Postprandial hypoglycemia is a debilitating medical complication after bariatric surgery for which no approved pharmacological treatment exists. The prevalence of hypoglycemia in bariatric patients ranges from 0.5 % severe episodes up to 56 % and its symptoms range from asymptomatic to deleterious. This hypoglycemic condition is characterized by a rapid increase of plasma glucose after carbohydrate ingestion followed by an exaggerated hyperinsulinemic response. Hypoglycemia itself may lead to increased hunger, carbohydrate ingestion and following weight regain.
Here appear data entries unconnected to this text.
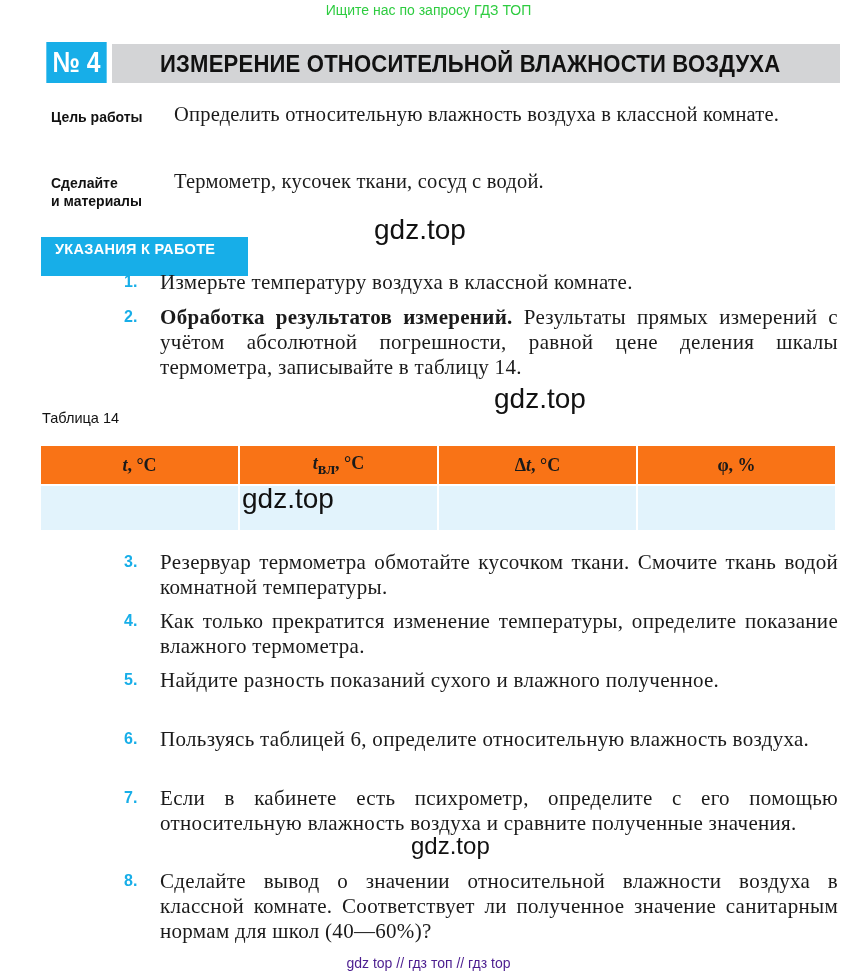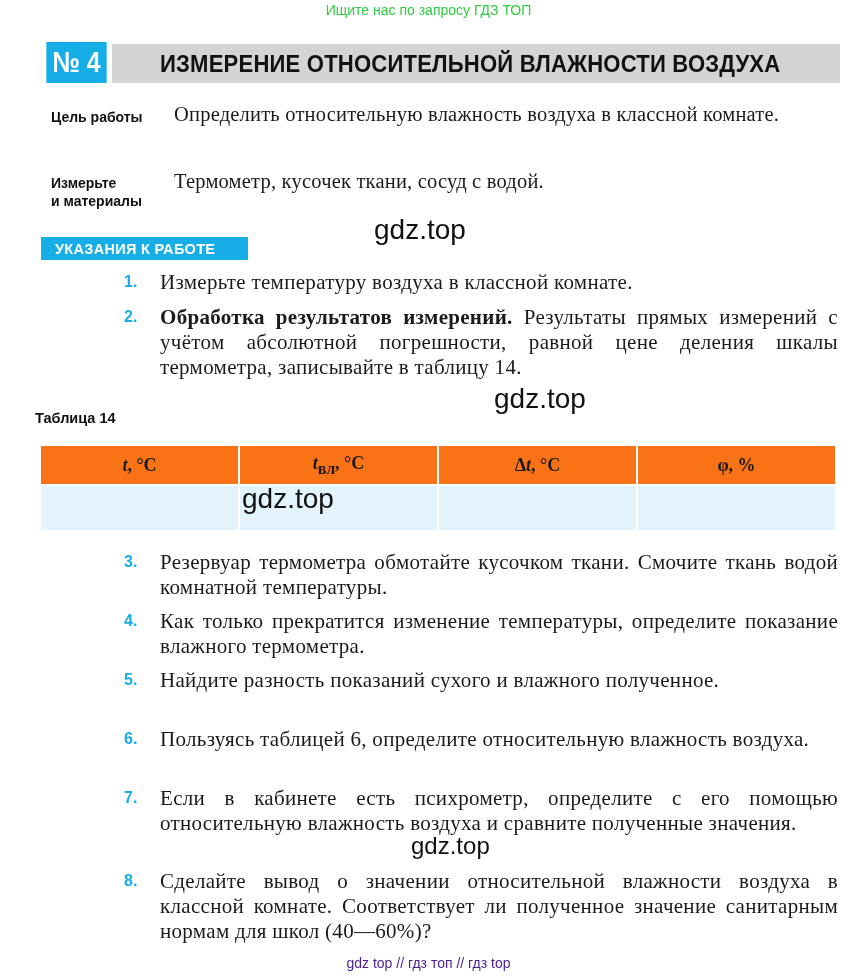--- a/index.html
+++ b/index.html
@@ -29,41 +29,41 @@
       left: 43px; font-family: "Liberation Sans", sans-serif; font-weight: bold;
       font-size: 14px; line-height: 18px; color: #111; margin-left: 8px;
     }
     .body-text {
       left: 160px; width: 678px; font-size: 20.5px; line-height: 25px;
       text-align: justify; letter-spacing: 0.2px;
       font-family: "Liberation Serif", serif;
       margin-left: 14px;
     }
     .section-pill {
-      left: 41px; top: 237px; width: 207px; height: 23px; background: #17aee8;
+      left: 41px; top: 237px; width: 207px; height: 39px; background: #17aee8;
       color: #ffffff; font-family: "Liberation Sans", sans-serif; font-weight: bold;
       font-size: 14.5px; line-height: 24px; padding-left: 14px; box-sizing: border-box;
       letter-spacing: 0.3px;
     }
     .watermark {
       font-family: "Liberation Sans", sans-serif; font-size: 28px; color: #111;
     }
     .step { left: 124px; width: 714px; }
     .step-num {
       position: absolute; left: 0; top: 3px; width: 30px;
       font-family: "Liberation Sans", sans-serif; font-weight: bold; font-size: 16px;
       color: #17aee8;
     }
     .step-text {
       position: absolute; left: 36px; width: 678px; font-family: "Liberation Serif", serif;
       font-size: 21px; line-height: 25px; text-align: justify; letter-spacing: 0.3px;
     }
     .step-text b { font-weight: bold; }
     .table-caption {
-      left: 35px; top: 410px; font-family: "Liberation Sans", sans-serif; font-weight: bold;
+      left: 42px; top: 410px; font-family: "Liberation Sans", sans-serif; font-weight: normal;
       font-size: 14.5px; color: #111;
     }
     .data-table {
       left: 41px; top: 446px; width: 798px; border-collapse: separate; border-spacing: 2px 2px;
       margin-left: -2px; margin-top: -2px; table-layout: fixed;
     }
     .data-table th {
       background: #f97316; height: 38px; font-family: "Liberation Serif", serif;
       font-weight: bold; font-size: 18px; text-align: center; padding: 0;
     }
@@ -81,21 +81,21 @@
 <div class="abs top-banner">Ищите нас по запросу ГДЗ ТОП</div>
 
 <div class="abs title-bar"></div>
 <div class="abs badge">№ 4</div>
 <div class="abs title">ИЗМЕРЕНИЕ ОТНОСИТЕЛЬНОЙ ВЛАЖНОСТИ ВОЗДУХА</div>
 
 <div class="abs side-label" style="top:108px;">Цель работы</div>
 <div class="abs body-text" style="top:102px;">Определить относительную влажность воздуха в классной комнате.</div>
 
 <div class="abs side-label" style="top:174px;">
-  <div>Измерьте</div>
+  <div>Сделайте</div>
   <div>и материалы</div>
 </div>
 <div class="abs body-text" style="top:169px;">Термометр, кусочек ткани, сосуд с водой.</div>
 
 <div class="abs section-pill">УКАЗАНИЯ К РАБОТЕ</div>
 <div class="abs watermark" style="left:374px; top:214px;">gdz.top</div>
 
 <div class="abs step" style="top:270px;">
   <span class="step-num">1.</span>
   <span class="step-text"><span>Измерьте температуру воздуха в классной комнате.</span></span>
In a placebo-controlled, randomized, double-blind, crossover study, the SGLT2-inhibitor empagliflozin statistically significantly reduced the number of symptomatic hypoglycemia (2 vs. 7 symptomatic hypoglycemic episodes; p=0.013) compared to placebo after a mixed meal test in 12 patients after Roux-en-Y gastric bypass. Empagliflozin reduced the postprandial rise in glycemia and decreased subsequent insulin secretion, underlining the postulated mechanism of action.
This randomized trial is to test whether a treatment with empagliflozin is superior to placebo in patients with postprandial hypoglycemia after bariatric surgery, that is if it improves health related quality of life (mentally or physically) or reduces the risk of hypoglycemic events.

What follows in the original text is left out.